[Start of Attachment]

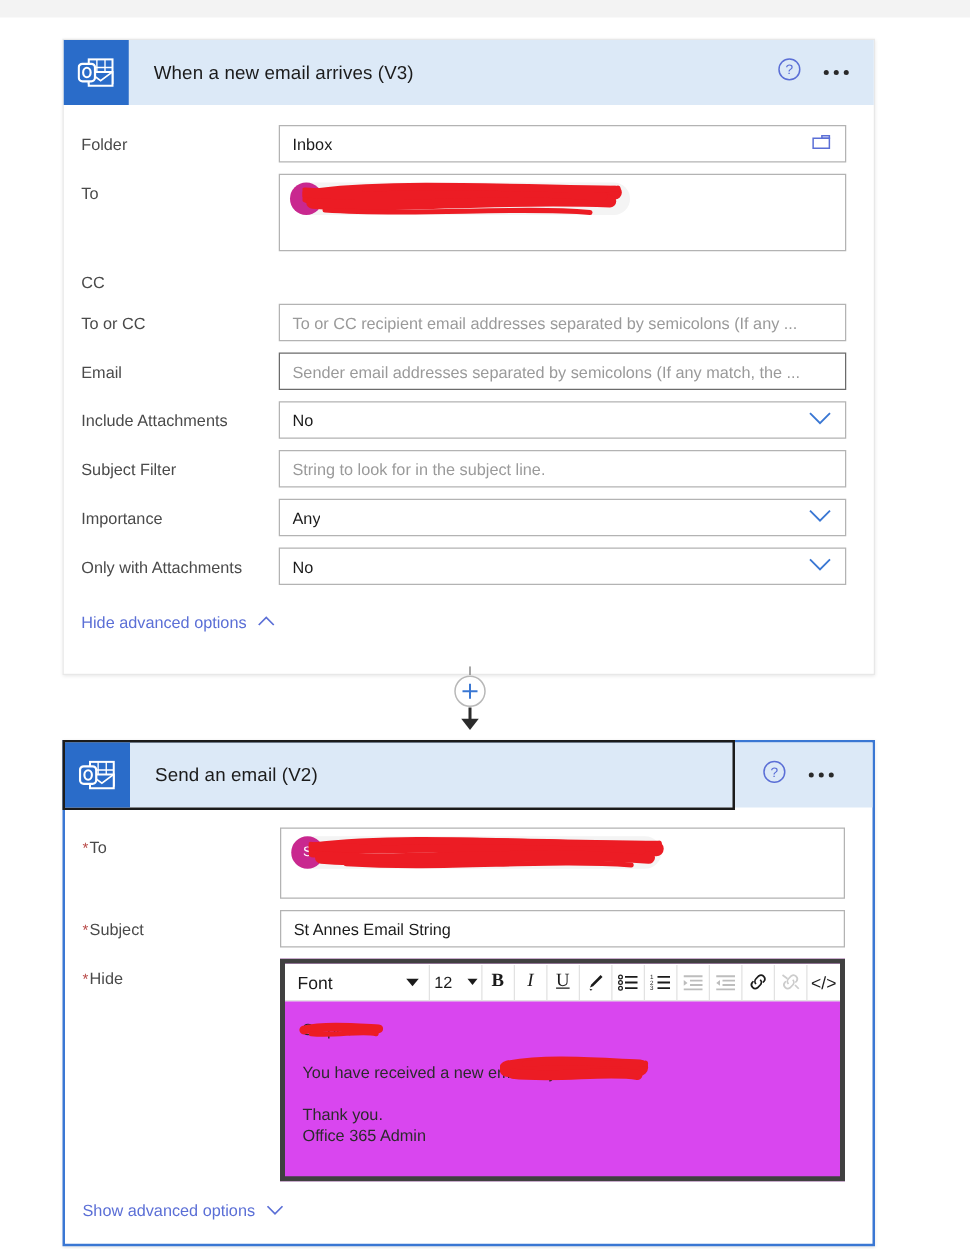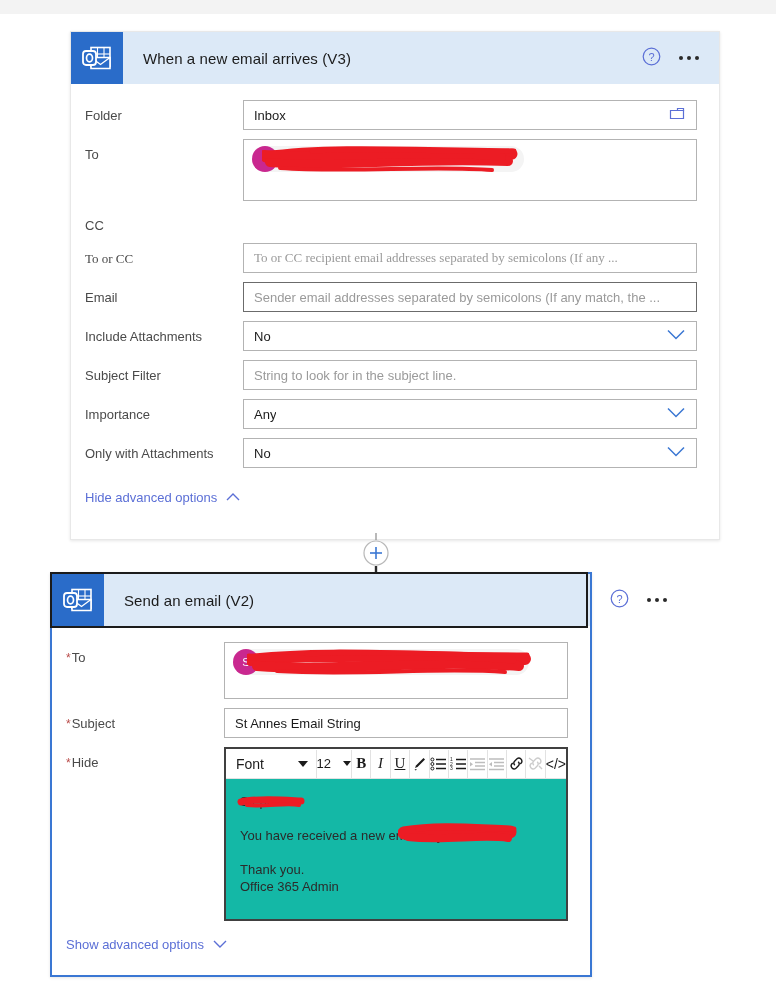--- a/index.html
+++ b/index.html
@@ -22,21 +22,20 @@
   }
 
   
   .card {
     position: absolute;
     background: #ffffff;
   }
   .card.card-unselected {
     border: 1px solid #e8e8e8;
     box-shadow: 0 1px 3px rgba(0,0,0,0.10);
-    margin-left: 20px;
   }
   .card.card-selected {
     border: 2px solid #3a77d3;
     box-shadow: 0 1px 3px rgba(0,0,0,0.10);
   }
 
   .card-header {
     display: flex;
     align-items: stretch;
     height: 52px;
@@ -188,22 +187,22 @@
 
   
   .connector {
     position: absolute;
     left: 356px; top: 533px;
     width: 40px; height: 52px;
   }
 
   
   .rte {
-    border: 2px solid #404040;
-    background: #14b8a6;
+    border: 4px solid #404040;
+    background: #d946ef;
   }
   .rte-toolbar {
     display: flex;
     align-items: center;
     height: 30px;
     border-bottom: 1px solid #e2e2e2;
     background: #ffffff;
   }
   .tb-font {
     width: 128px;
@@ -334,21 +333,21 @@
               </span>
             </div>
           </div>
         </div>
       </div>
 
       <div class="row" style="margin-top:9px;">
         <div class="row-label">CC</div>
       </div>
 
-      <div class="row" style="margin-top:9px;font-family:Liberation Serif, serif;">
+      <div class="row" style="margin-top:9px;">
         <div class="row-label">To or CC</div>
         <div class="row-field">
           <div class="inp">
             <span class="ph">To or CC recipient email addresses separated by semicolons (If any ...</span>
           </div>
         </div>
       </div>
 
       <div class="row" style="margin-top:9px;">
         <div class="row-label">Email</div>
@@ -425,21 +424,21 @@
     <svg width="40" height="52" viewBox="0 0 40 52" aria-hidden="true">
       <line x1="20" y1="0" x2="20" y2="7" stroke="#8a8a8a" stroke-width="1.2"></line>
       <circle cx="20" cy="20" r="12" fill="#ffffff" stroke="#b8b8b8" stroke-width="1.2"></circle>
       <line x1="14" y1="20" x2="26" y2="20" stroke="#3a77d3" stroke-width="1.6"></line>
       <line x1="20" y1="14" x2="20" y2="26" stroke="#3a77d3" stroke-width="1.6"></line>
       <line x1="20" y1="33" x2="20" y2="44" stroke="#2b2b2b" stroke-width="2.4"></line>
       <path d="M13 42 L20 51 L27 42 Z" fill="#2b2b2b"></path>
     </svg>
   </div>
 
-  <div class="card card-selected" style="left:50px; top:572px; width:542px; height:405px;">
+  <div class="card card-selected" style="left:50px; top:592px; width:650px; height:405px;">
 
     <div class="card-header header-selected">
       <div class="hdr-inner boxed" style="flex:0 0 538px;">
         <div class="app-icon">
           <svg width="30" height="26" viewBox="0 0 30 26" aria-hidden="true">
             <rect x="9" y="2.5" width="19" height="19" fill="none" stroke="#ffffff" stroke-width="1.6"></rect>
             <line x1="9" y1="9" x2="28" y2="9" stroke="#ffffff" stroke-width="1.1"></line>
             <line x1="9" y1="15" x2="28" y2="15" stroke="#ffffff" stroke-width="1.1"></line>
             <line x1="15.5" y1="2.5" x2="15.5" y2="21.5" stroke="#ffffff" stroke-width="1.1"></line>
             <line x1="22" y1="2.5" x2="22" y2="21.5" stroke="#ffffff" stroke-width="1.1"></line>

[End of Attachment]

WHAT THE TASK ASKS
Please give back all the records above word for word, with no pictures included.

RESULT FOR THIS EXERCISE
--- a/index.html
+++ b/index.html
@@ -22,21 +22,20 @@
   }
 
   
   .card {
     position: absolute;
     background: #ffffff;
   }
   .card.card-unselected {
     border: 1px solid #e8e8e8;
     box-shadow: 0 1px 3px rgba(0,0,0,0.10);
-    margin-left: 20px;
   }
   .card.card-selected {
     border: 2px solid #3a77d3;
     box-shadow: 0 1px 3px rgba(0,0,0,0.10);
   }
 
   .card-header {
     display: flex;
     align-items: stretch;
     height: 52px;
@@ -188,22 +187,22 @@
 
   
   .connector {
     position: absolute;
     left: 356px; top: 533px;
     width: 40px; height: 52px;
   }
 
   
   .rte {
-    border: 2px solid #404040;
-    background: #14b8a6;
+    border: 4px solid #404040;
+    background: #d946ef;
   }
   .rte-toolbar {
     display: flex;
     align-items: center;
     height: 30px;
     border-bottom: 1px solid #e2e2e2;
     background: #ffffff;
   }
   .tb-font {
     width: 128px;
@@ -334,21 +333,21 @@
               </span>
             </div>
           </div>
         </div>
       </div>
 
       <div class="row" style="margin-top:9px;">
         <div class="row-label">CC</div>
       </div>
 
-      <div class="row" style="margin-top:9px;font-family:Liberation Serif, serif;">
+      <div class="row" style="margin-top:9px;">
         <div class="row-label">To or CC</div>
         <div class="row-field">
           <div class="inp">
             <span class="ph">To or CC recipient email addresses separated by semicolons (If any ...</span>
           </div>
         </div>
       </div>
 
       <div class="row" style="margin-top:9px;">
         <div class="row-label">Email</div>
@@ -425,21 +424,21 @@
     <svg width="40" height="52" viewBox="0 0 40 52" aria-hidden="true">
       <line x1="20" y1="0" x2="20" y2="7" stroke="#8a8a8a" stroke-width="1.2"></line>
       <circle cx="20" cy="20" r="12" fill="#ffffff" stroke="#b8b8b8" stroke-width="1.2"></circle>
       <line x1="14" y1="20" x2="26" y2="20" stroke="#3a77d3" stroke-width="1.6"></line>
       <line x1="20" y1="14" x2="20" y2="26" stroke="#3a77d3" stroke-width="1.6"></line>
       <line x1="20" y1="33" x2="20" y2="44" stroke="#2b2b2b" stroke-width="2.4"></line>
       <path d="M13 42 L20 51 L27 42 Z" fill="#2b2b2b"></path>
     </svg>
   </div>
 
-  <div class="card card-selected" style="left:50px; top:572px; width:542px; height:405px;">
+  <div class="card card-selected" style="left:50px; top:592px; width:650px; height:405px;">
 
     <div class="card-header header-selected">
       <div class="hdr-inner boxed" style="flex:0 0 538px;">
         <div class="app-icon">
           <svg width="30" height="26" viewBox="0 0 30 26" aria-hidden="true">
             <rect x="9" y="2.5" width="19" height="19" fill="none" stroke="#ffffff" stroke-width="1.6"></rect>
             <line x1="9" y1="9" x2="28" y2="9" stroke="#ffffff" stroke-width="1.1"></line>
             <line x1="9" y1="15" x2="28" y2="15" stroke="#ffffff" stroke-width="1.1"></line>
             <line x1="15.5" y1="2.5" x2="15.5" y2="21.5" stroke="#ffffff" stroke-width="1.1"></line>
             <line x1="22" y1="2.5" x2="22" y2="21.5" stroke="#ffffff" stroke-width="1.1"></line>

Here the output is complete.